III

10.8K 494 725
                                    

A/n: vaftiz töreni nasıl olur diye bilerek gidip araştırdım aslında biliyorum ama sadece ayrıntılarını merak ettim, sonuçta hıristiyan olmadığım için yanlışlarım olabilir. Yanlışlarım olursa hoşgörün ve lütfen nazik bir dille belirtin

Bölümü özür dilemek amacıyla Bilge'ye ithaf ediyorum #

Bölüm şarkısı: lorde - everybody wants to rule the world

~

Christ, the resurrection and the Rapture before receiving said: ' in the sky and on Earth all authority has been given to me. Go therefore, and make disciples of all Nations; them father, son, and Holy Spirit baptism with the name of ' ; you teach them to obey everything that I command. That's me, I'm with you all the time until the end of the world.'

~

Tören hazırlıklarında genç prens hem babasını hem de henüz vaftiz yapılmamış bebeği ziyaret ediyordu. Tanrıya şükür ikisinin de durumu oldukça iyiydi.

Törenin yapılacağı sabahın biraz öncesinde, şafakta Louis babasının yanına gitti. Her ne kadar Kral'ın gözleri kapalı olsa da onu dinlediğini biliyordu. Prens yavaşça yatağının uç kısmına oturduğunda konuşmadan önce boğazını temizledi. "Biraz sonra bir vaftiz törenine katılacağım, eminim ki bundan gurur duyacaksın" Louis göz ucuyla babasına bakıp konuşmaya devam etti. "Sarayda uzun bir süreden sonra tekrar bir erkek çocuğu doğdu. 18 sene sonra"

Prens kralın elini öptükten sonra selam vererek odadan çıktı.

Çanların sesi tüm sarayı inletirken Louis odasında hazırlanıyor idi. Hizmetkârların gösterdiği çoğu kiyafeti abartı bulduğu için burun kıvırıyordu. Doğrusu zor beğenen bir kral olacak gibi gözüküyordu.

Gözüne en sade gelen kıyafetleri seçip uzun zamandır takmadığı tacını dalgalanmış saçlarına yerleştirdi. Odada yabancı olan aynaya baktı fakat umursadığı tek şey görüntüsü oldu. Babası kendisinden gurur duyacaktı. Her ne kadar törene katılamayacak kadar hasta olsa bile.

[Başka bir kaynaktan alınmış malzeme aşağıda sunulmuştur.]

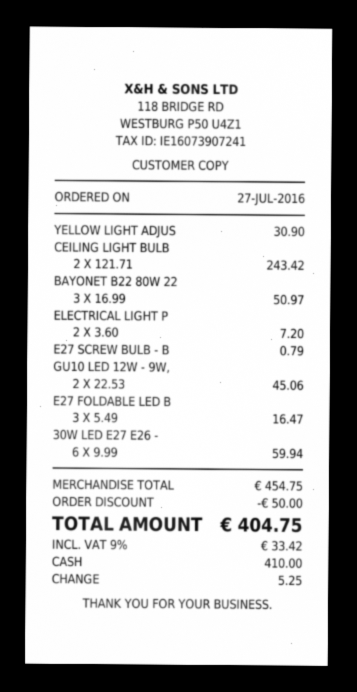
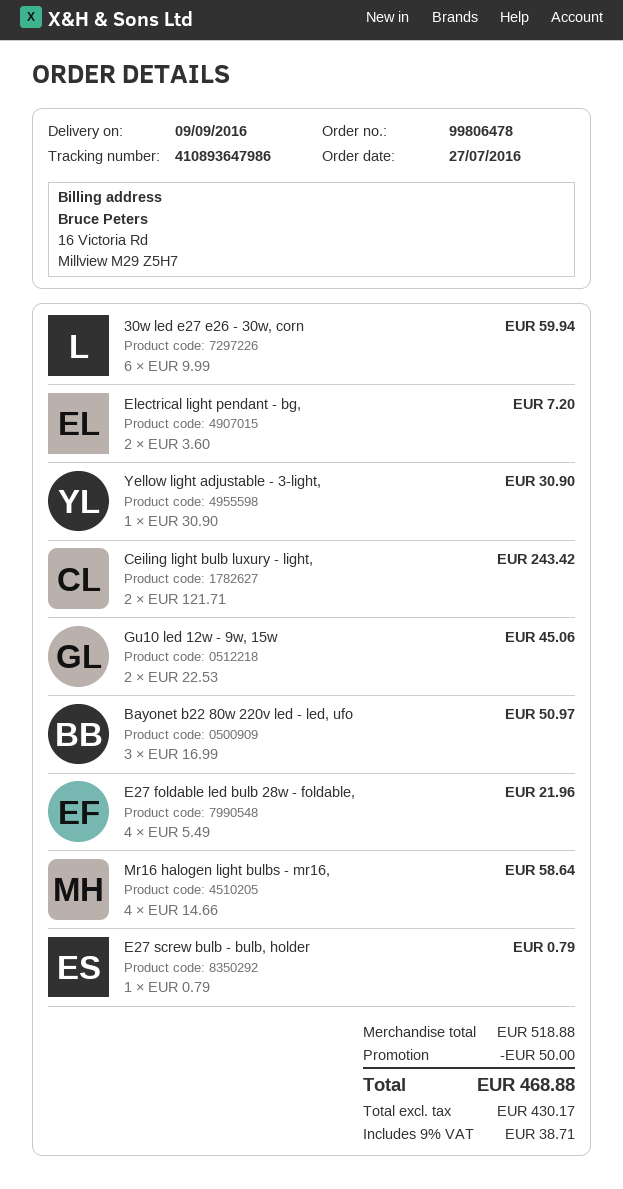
E27 FOLDABLE LED B: 3 x 5.49 = 16.47 -> 4 x 5.49 = 21.96
Mr16 halogen light bulbs - mr16,: none -> 4 x 14.66 = 58.64
subtotal: 454.75 -> 518.88
tax: 9% = 33.42 -> 9% = 38.71
total: 404.75 -> 468.88

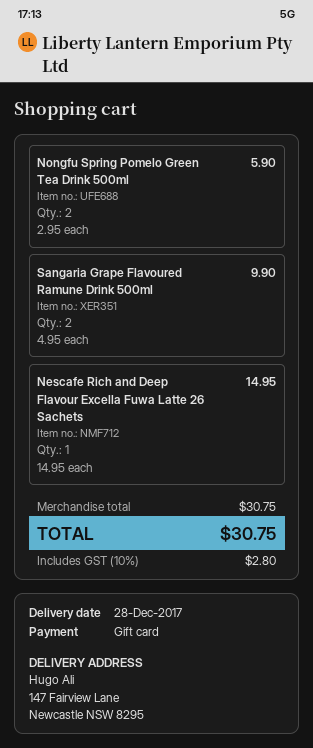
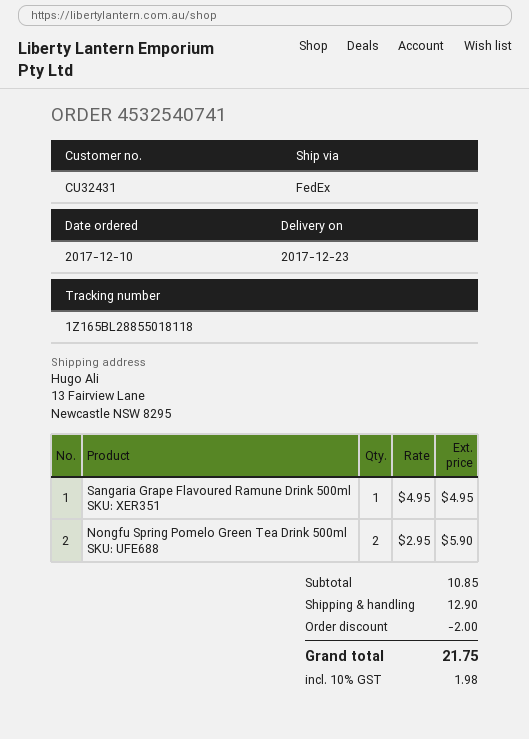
delivery date: 2017-12-28 -> 2017-12-23
ship to: 147 Fairview Lane, Newcastle NSW 8295 -> 13 Fairview Lane, Newcastle NSW 8295
Sangaria Grape Flavoured Ramune Drink 500ml: 2 x 4.95 = 9.90 -> 1 x 4.95 = 4.95
Nescafe Rich and Deep Flavour Excella Fuwa Latte 26 Sachets: 1 x 14.95 = 14.95 -> none
subtotal: 30.75 -> 10.85
discount: none -> 2.00
shipping: none -> 12.90
tax: 10% = 2.80 -> 10% = 1.98
total: 30.75 -> 21.75

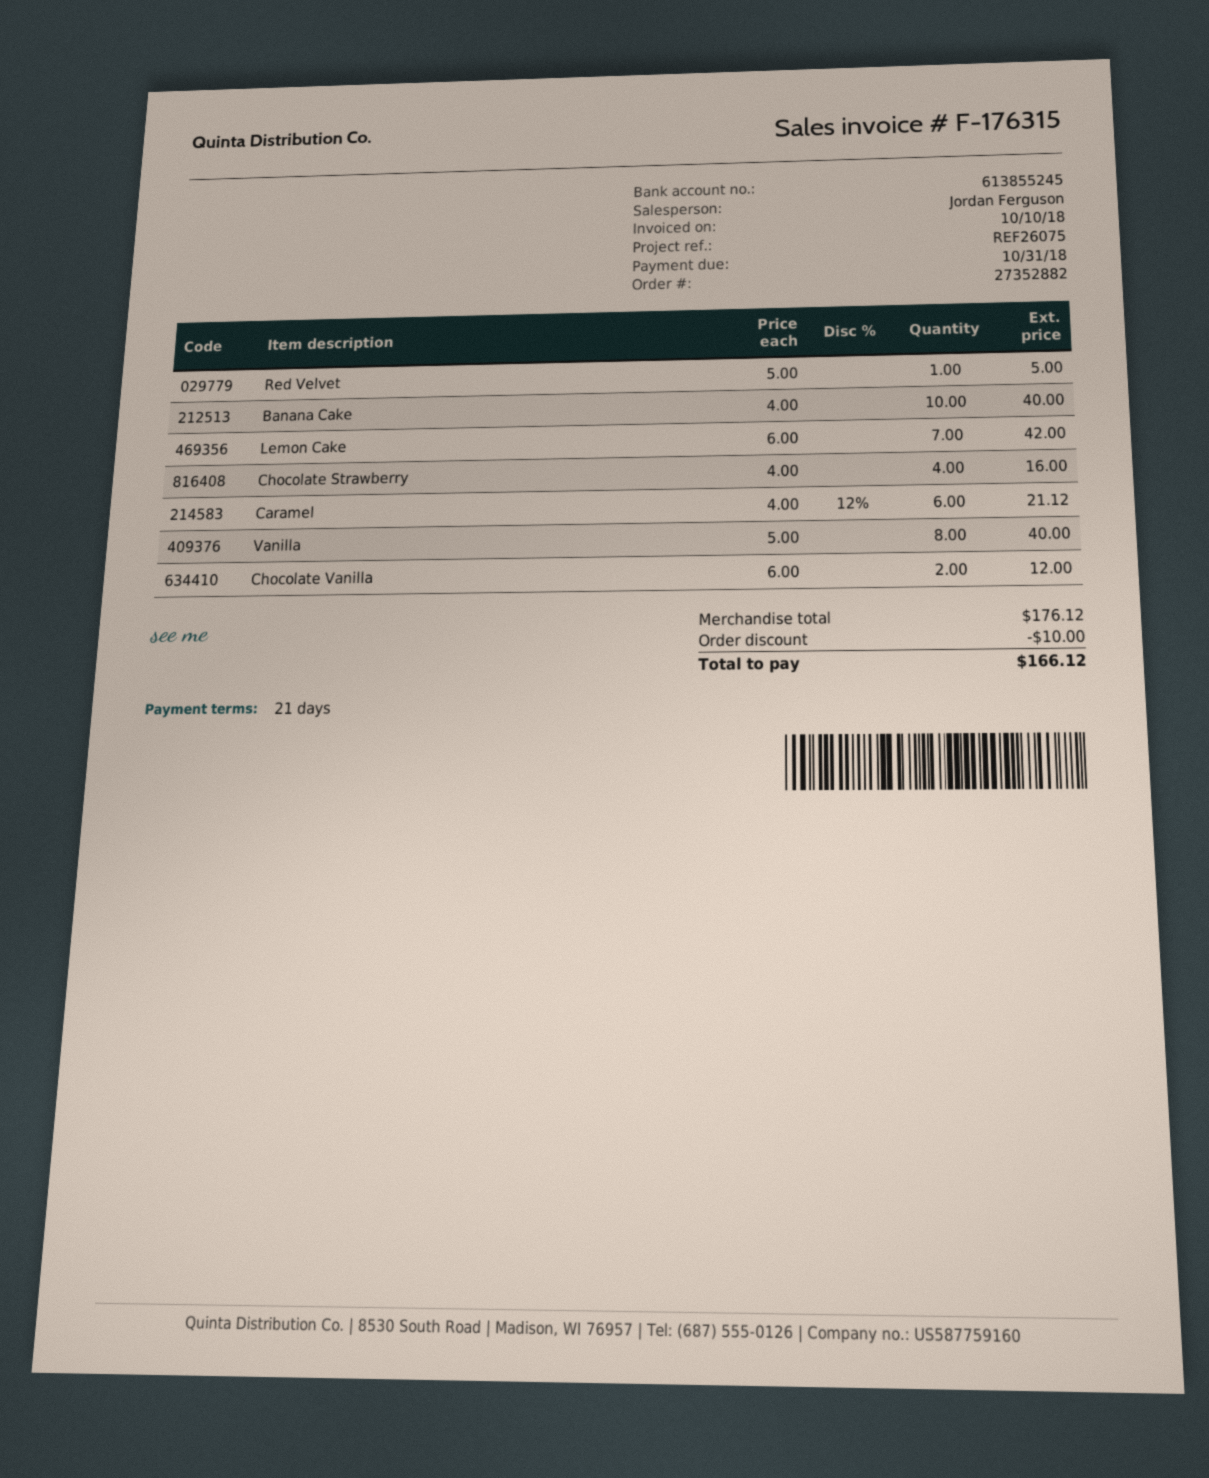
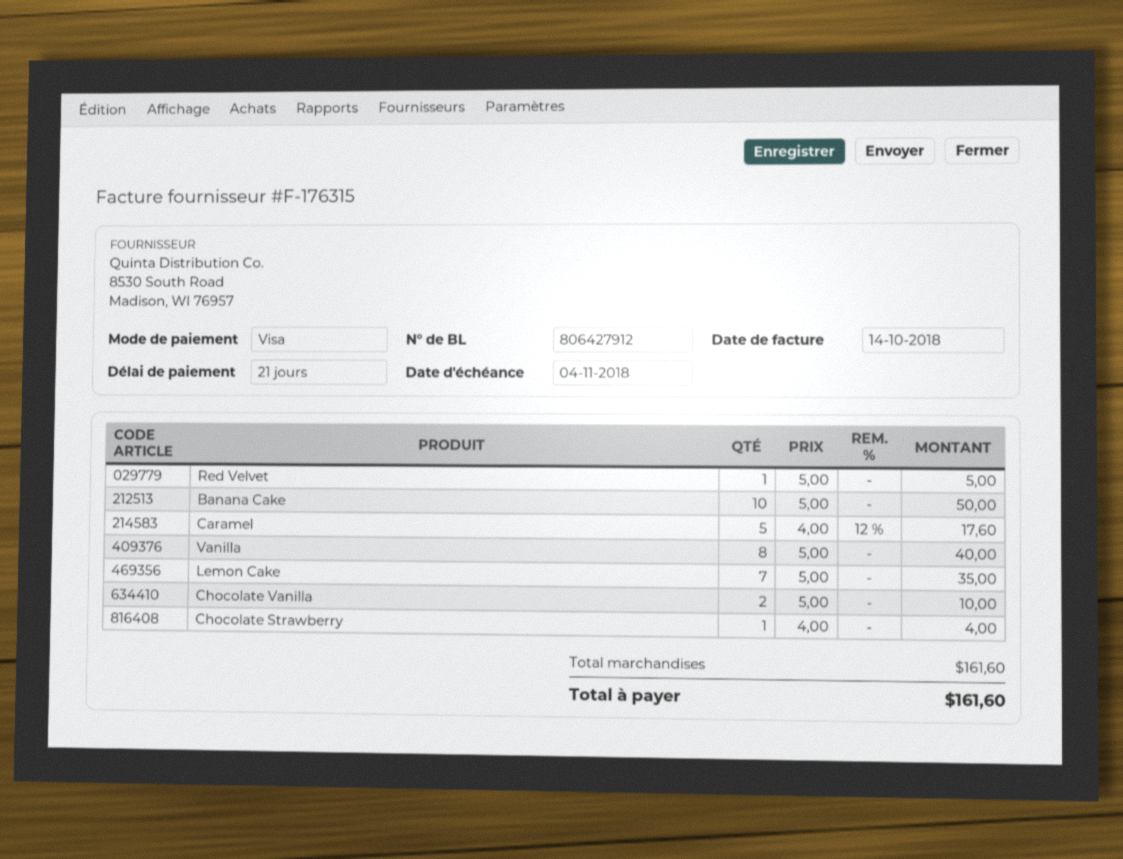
invoice date: 2018-10-10 -> 2018-10-14
due date: 2018-10-31 -> 2018-11-04
Banana Cake: 10 x 4.00 = 40.00 -> 10 x 5.00 = 50.00
Lemon Cake: 7 x 6.00 = 42.00 -> 7 x 5.00 = 35.00
Chocolate Strawberry: 4 x 4.00 = 16.00 -> 1 x 4.00 = 4.00
Caramel: 6 x 4.00 - 12% = 21.12 -> 5 x 4.00 - 12% = 17.60
Chocolate Vanilla: 2 x 6.00 = 12.00 -> 2 x 5.00 = 10.00
subtotal: 176.12 -> 161.60
discount: 10.00 -> none
total: 166.12 -> 161.60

Kilise ağzına kadar dolu olması Louis'yi sevindirmişti. Kurallara göre davranması gerekiyordu. Bu yüzden en son birlikte olduğu Leydi Annabell'i eşlik etmesi için yanına çağırmıştı.

Louis kiliseye adımını atar atmaz herkes ayaklanmıştı. Soğuk bir gülümsemeyle bebeğin yanına ilerledi. Kutsal suyun yanında ki beşikte sessizce uslu duran güzel çocuğa baktı. Bir şeyden habersiz, muhtemelen onunla oynayan meleklere gülücükler atıyor diye geçirdi içinden Louis.

Annabell'in yardımıyla bebeğin üstündeki beyaz örtüyü çıkarttı ve kutsal suyla yıkamadan önce üşümemesi için onu kollarıyla sardı. Dışarıdan biri bebeğin ne kadar şanslı olduğunu düşünebilirdi, gerçekten de öyleydi. Aslında her şey yeni başlıyordu.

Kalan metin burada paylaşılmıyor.